What you should do
Transcribe only the part of the material below that begins at the line containing "align-items: flex-end ->" and ends at the line containing "font-weight: 700 ->", with both kept and images left out.

Dataset extract
=== Section Start ===

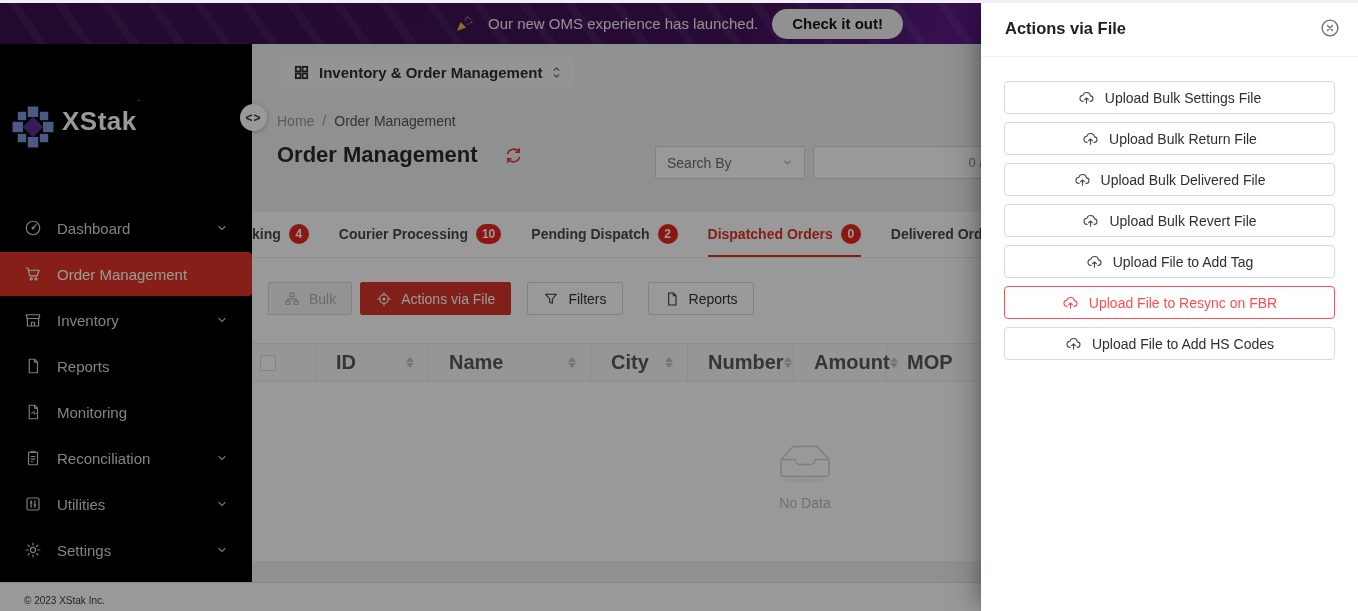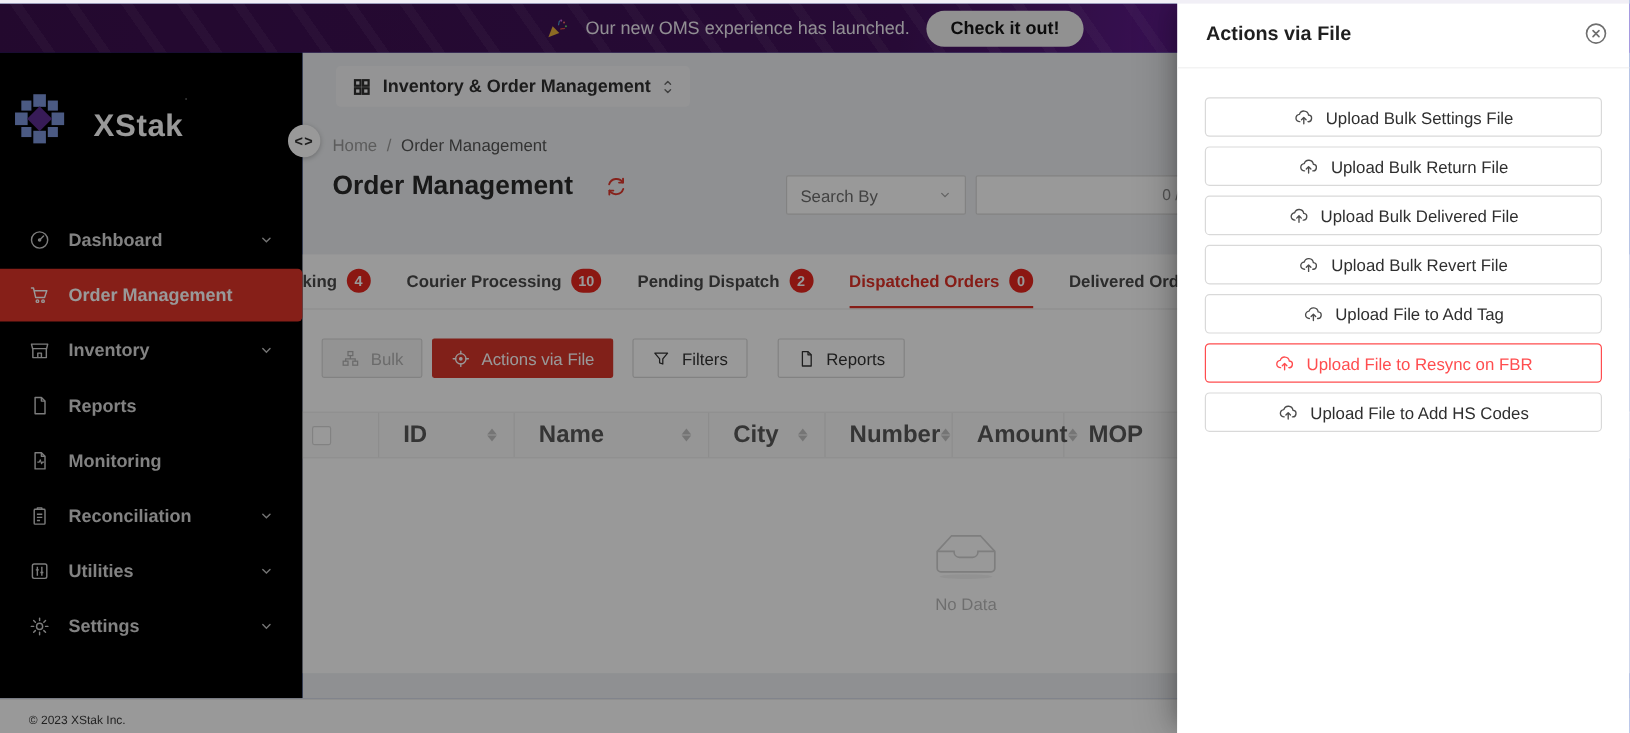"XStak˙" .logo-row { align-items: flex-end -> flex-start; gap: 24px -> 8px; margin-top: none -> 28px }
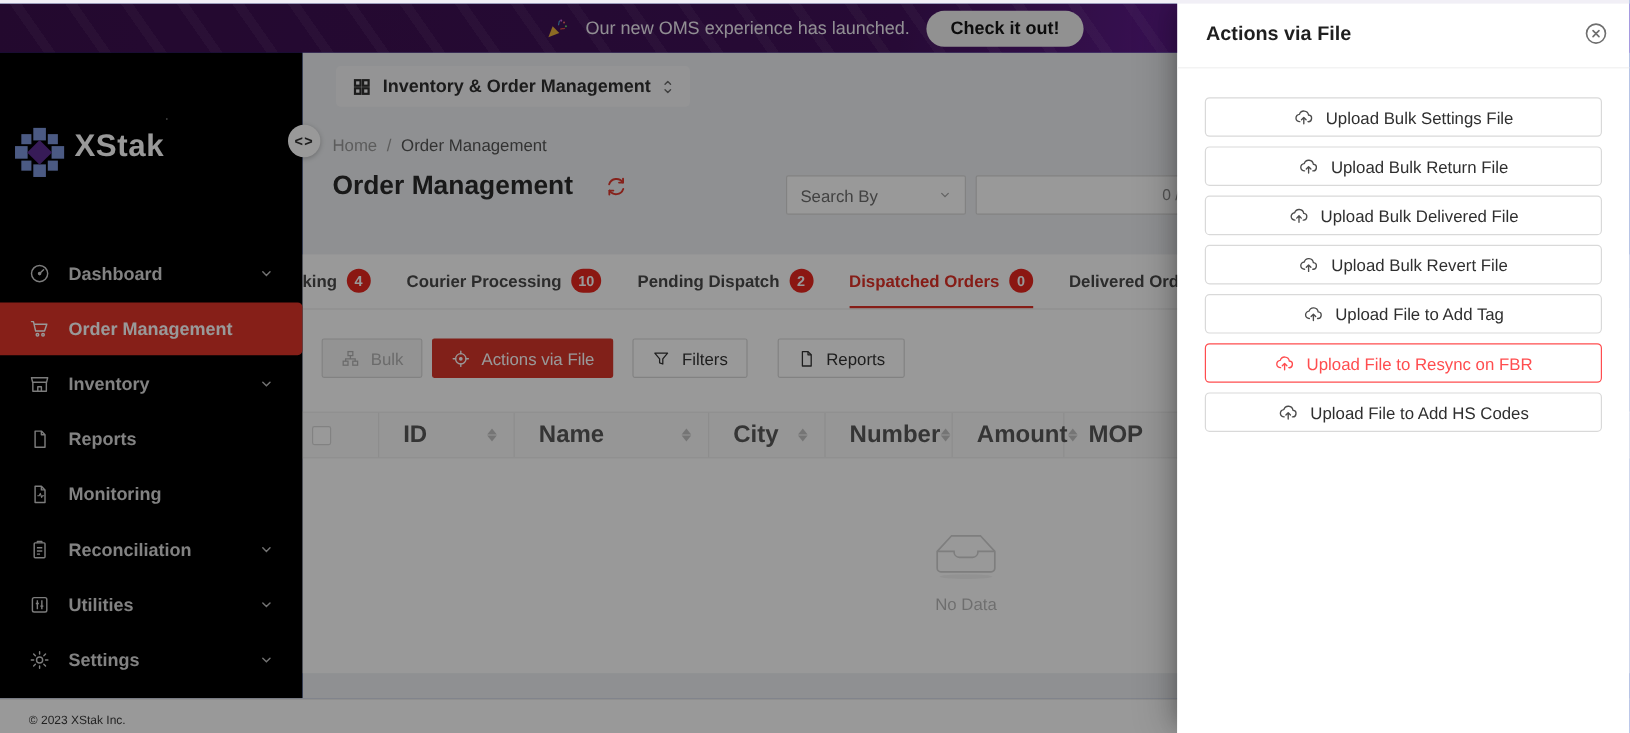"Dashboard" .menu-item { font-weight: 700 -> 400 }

=== Section End ===
=== Section Start ===

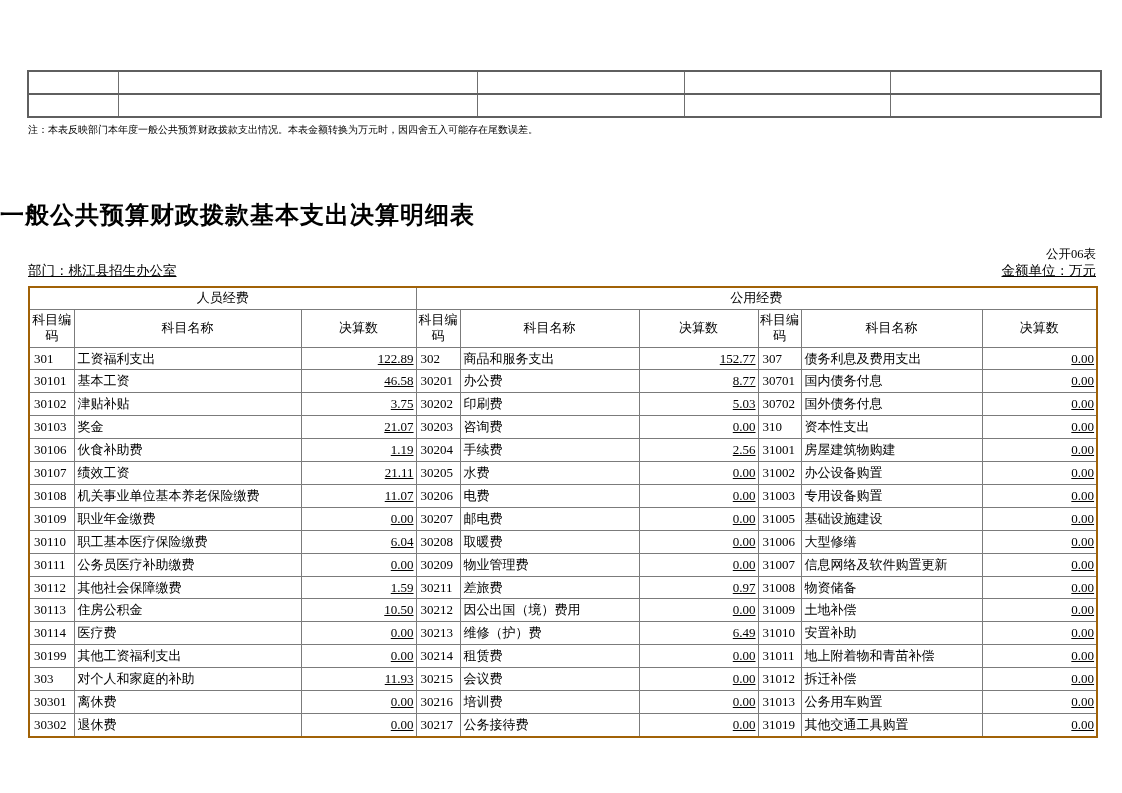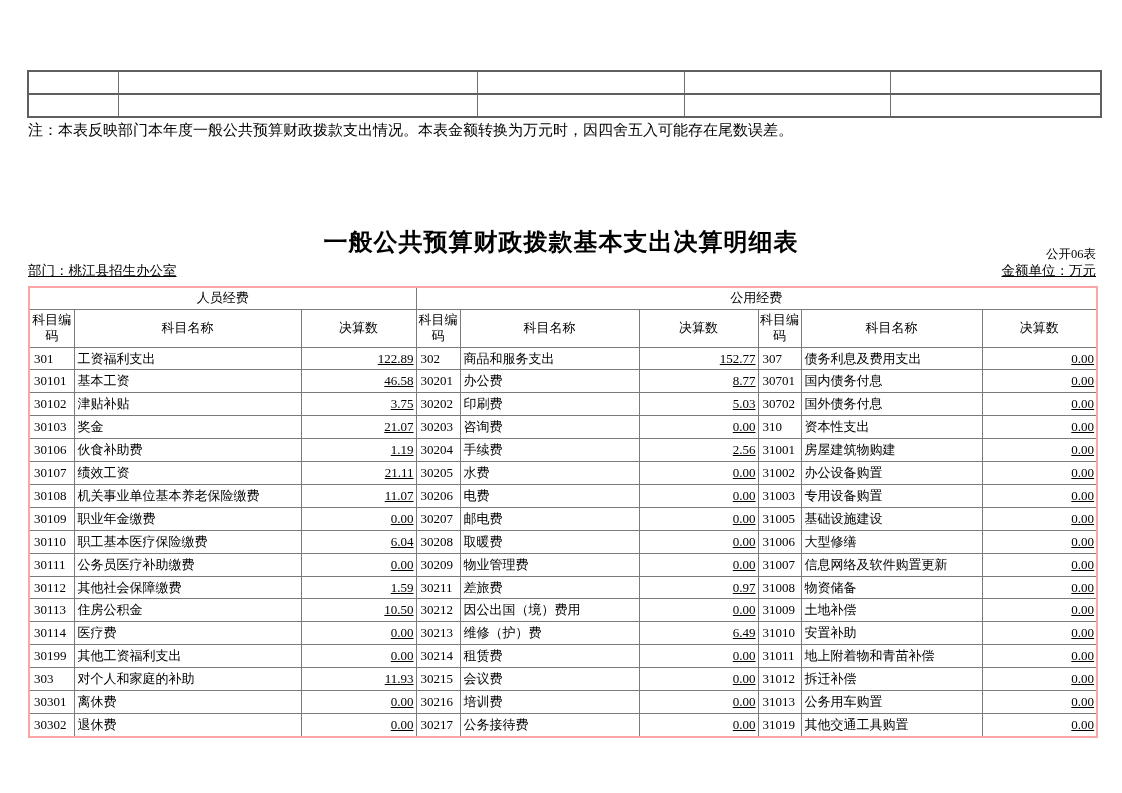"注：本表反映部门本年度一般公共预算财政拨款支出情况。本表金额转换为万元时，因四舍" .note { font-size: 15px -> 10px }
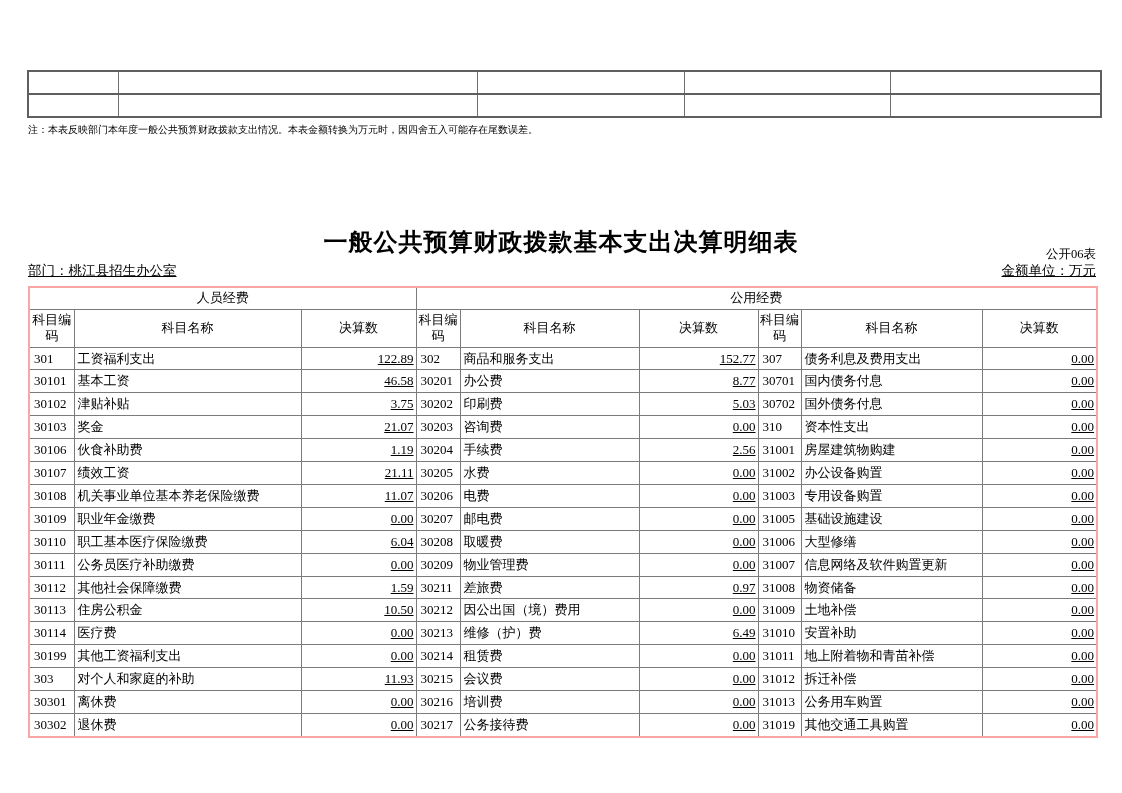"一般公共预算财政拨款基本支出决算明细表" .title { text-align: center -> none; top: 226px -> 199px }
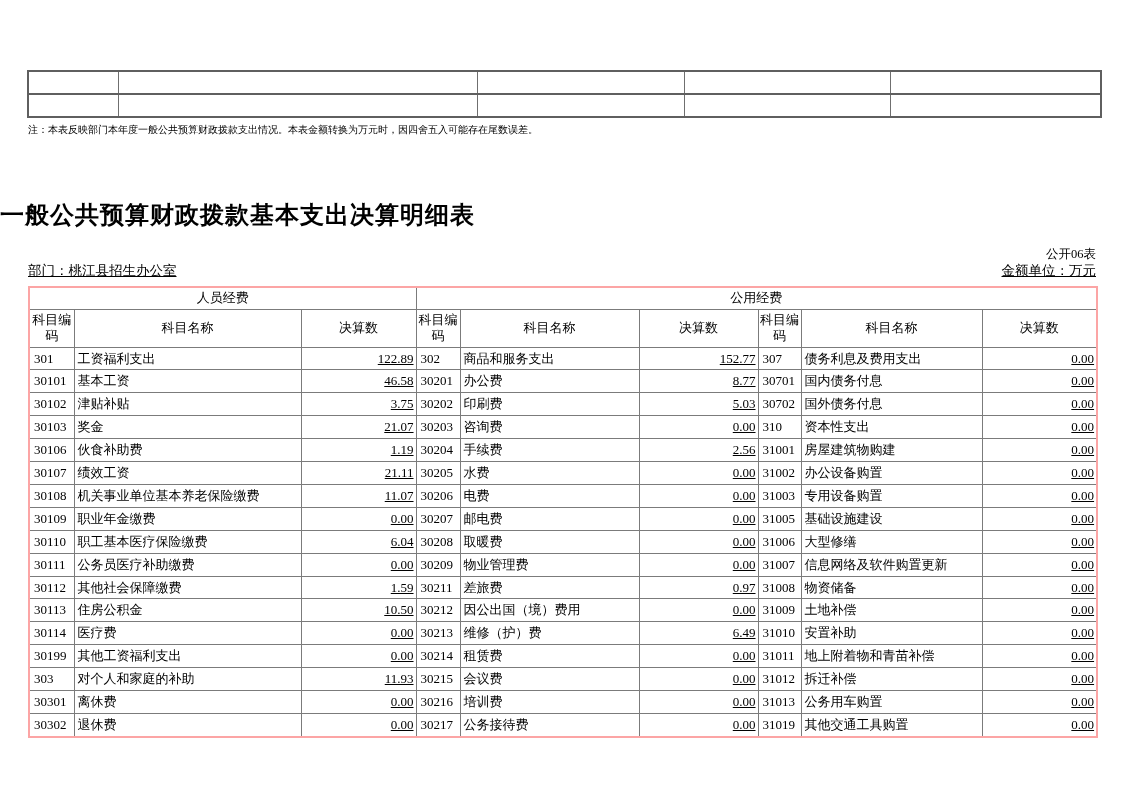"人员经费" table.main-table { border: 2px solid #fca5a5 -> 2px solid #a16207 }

=== Section End ===

Problem solution
"XStak˙" .logo-row { align-items: flex-end -> flex-start; gap: 24px -> 8px; margin-top: none -> 28px }
"Dashboard" .menu-item { font-weight: 700 -> 400 }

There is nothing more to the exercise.